Neng, setiap perjumpaan pastilah ada perpisahan. Setiap ada bahagia pastilah ada duka. Tapi bukan berarti hidupmu harus berhenti, harus stuck tanpa ada prestasi. Kenapa justru untuk seorang lelaki yang tidak mampu menjaga hatimu, harus kamu tangisi? Jelas-jelas dia telah mengkhianatimu, memberikan janji palsu, merobek segala harga dirimu. Masih ingin ditangisi? Apa dia terlalu baik? Itu dulu. Tau gak? Kenapa dalam islam, tidak ada pacaran? Ya seperti ini akibatnya, futur neng! Jangan khawatir deh! Jodohmu sudah tertulis jelas pada diary hidupmu yang sudah dikeep sama Allah. Kenapa masih ngotot ingin bersama lelaki yang telah berani menyelewengkan aqidah?”

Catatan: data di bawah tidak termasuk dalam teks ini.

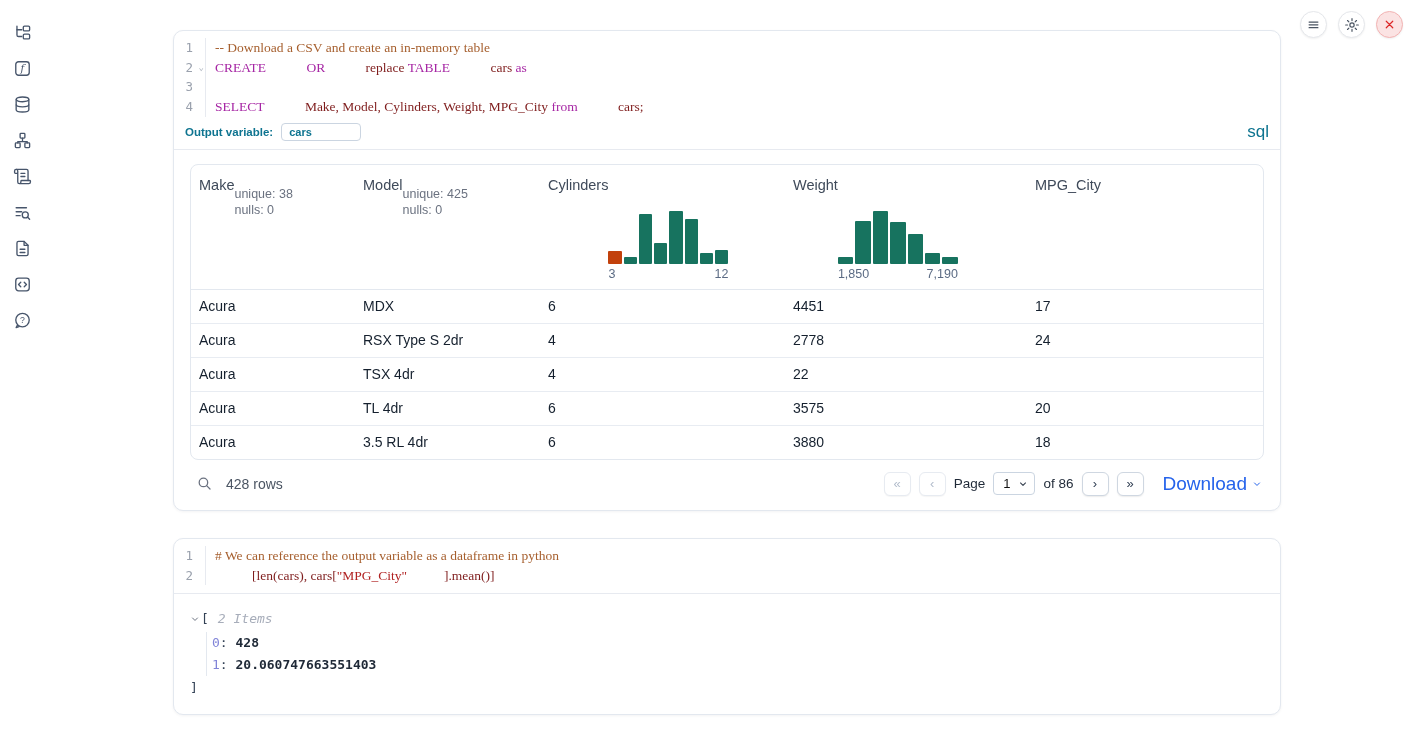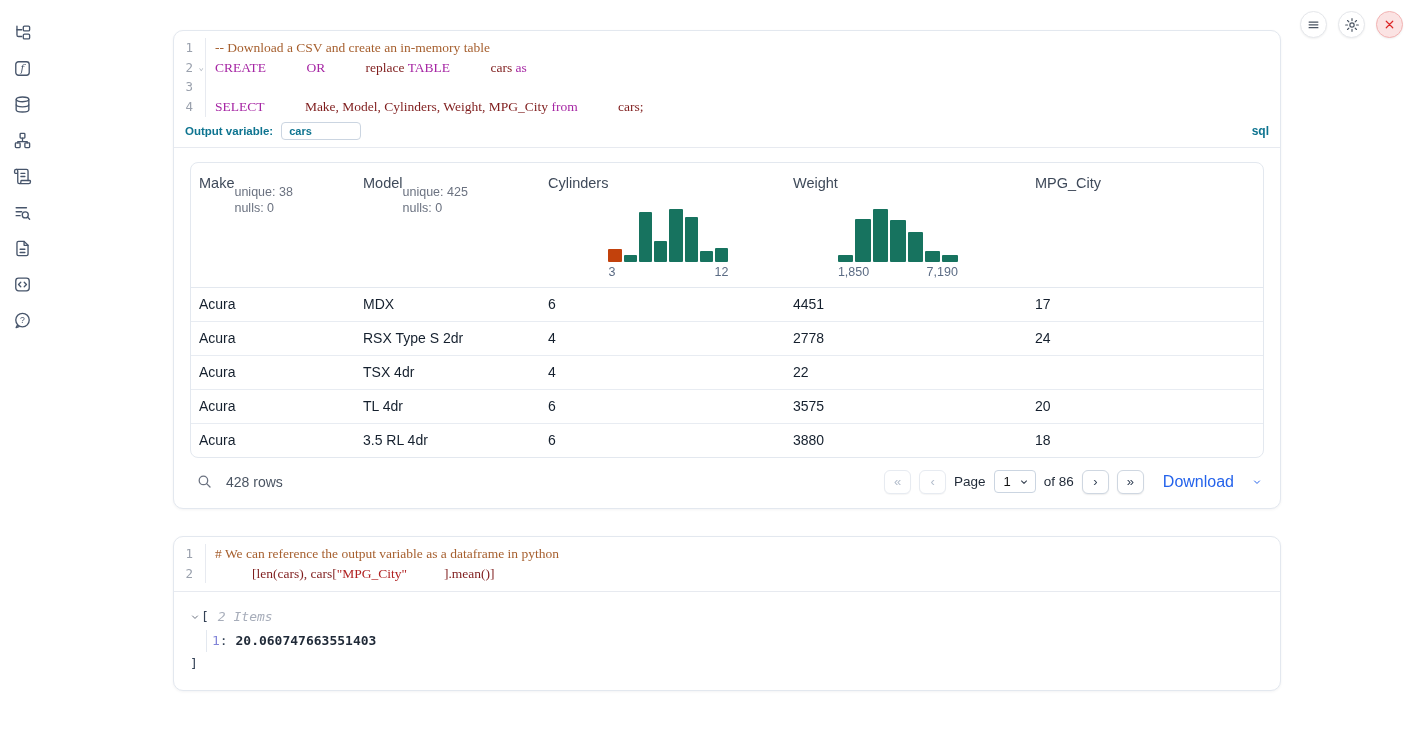"sql" .lang-badge { font-size: 12px -> 17px; font-weight: 700 -> 400 }
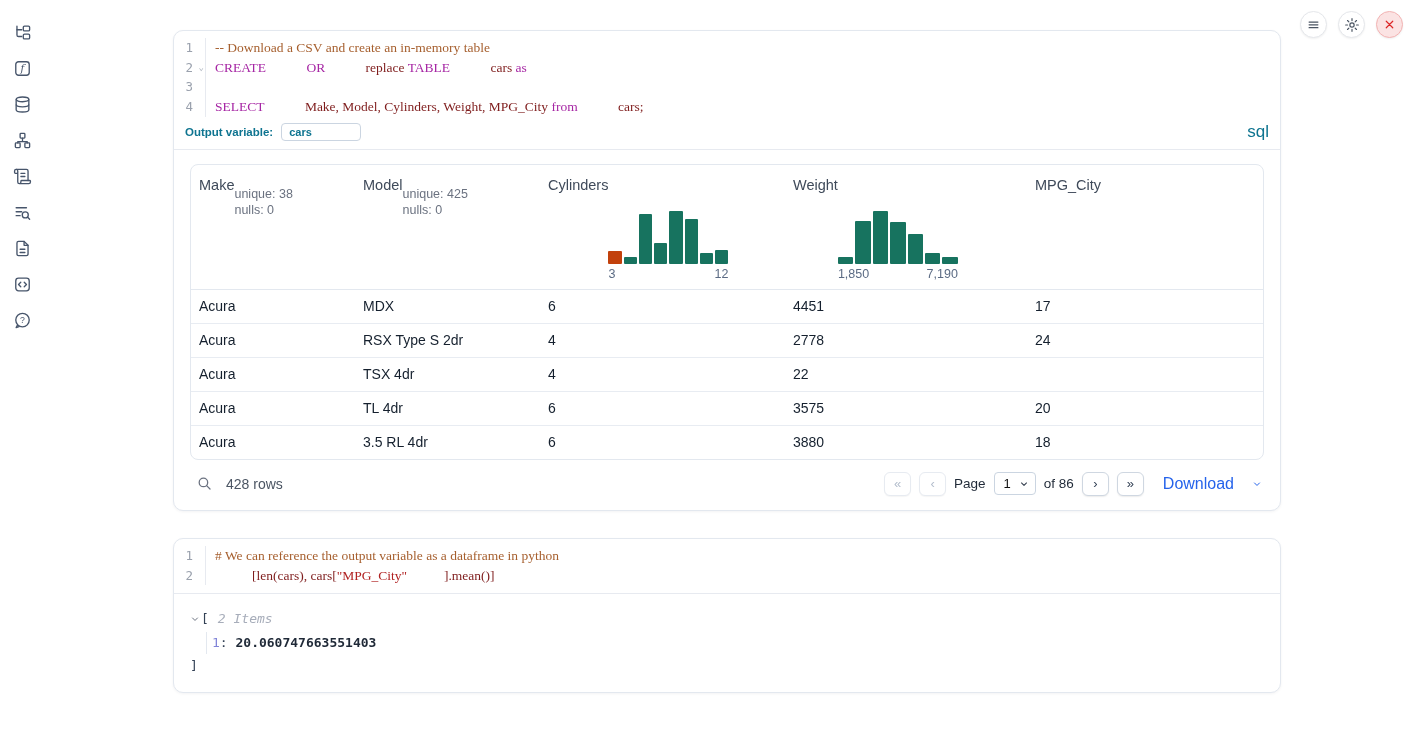"Download" .dl { font-size: 16px -> 19px; gap: 18px -> 5px }
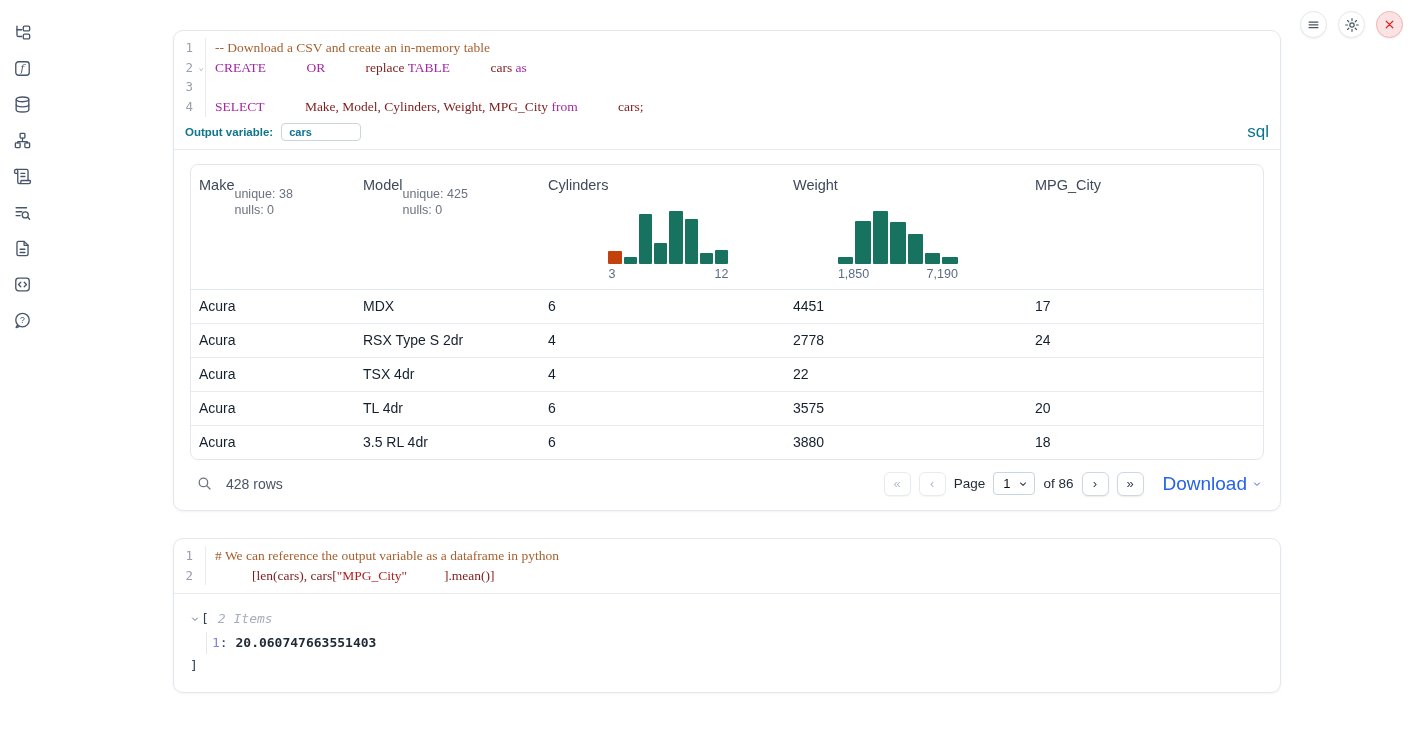"0: 428" div.tree-entry { html: none -> <div><span>0</span><span>: </span><span>428</span></div> }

Umm…masih inget sama lagunya Celine Dion yang judulnya “My Heart will go on”?. Saya inget banget, semasa masih dalam status ‘sendiri’, seorang lelaki mengatakan, "perempuan kok gampang banget ya melupakan kisah manisnya sama pria? Coba deh dengerin lagunya celine, my heart will go on, ada baitnya yang bikin temenku pada marah loh, gini nih, …and you here in my heart and my heart will go on, tuh kan sadis banget." Saya waktu itu senyum-senyum saja, dikatakan sebelas duabelas (baca=sama) dengan lagu itu. Lalu apa yang salah dengan salah satu bait lagu itu? Emang mesti gitu kan? Orang yang udah pergi, gak perlu ditangisi sepanjang hayat. Orang yang sudah pergi dan gak akan kembali, untuk apa dinanti? Apalagi secara nyata tidak memilih kita, nyata tidak ingin bersama kita. Buang waktu!

Ketika cinta mulai terasa, seharusnya ada saling menguatkan akan kemurnian cinta itu sendiri. Kemurnian dari Dzat yang telah memilih kita untuk merasakannya. Cinta bukan berarti harus diumbar secara berlebihan. Cinta bukan berarti bisa menghalalkan segala cara untuk diraih. Cinta itu suci, hingga penempatannya pun tidak akan pernah salah. Namun, jika pada kenyataannya cinta diibaratkan sebuah kanker yang ganas dan bisa membuat mati pemiliknya, itu hanya karena terbatasnya kemampuan diri untuk menata letak, dimana seharusnya cinta berada.

Cintaku hanya 3% untukmu…
Sisanya adalah kesiapanku untuk menerima kodratku jika bukan takdirmu…
Dan…aku pun tidak akan patah hati olehnya…
Karena, masih ada cinta yang siap aku berikan seutuhnya…
Kepada si Pemilik Cinta…

Kamu (ya kamu!), si pemilik 3%, terima kasih telah bersedia mengarungi takdirku bersama kodratmu hingga detik ini...
ps: para akhwat, laa tahzan...be strong!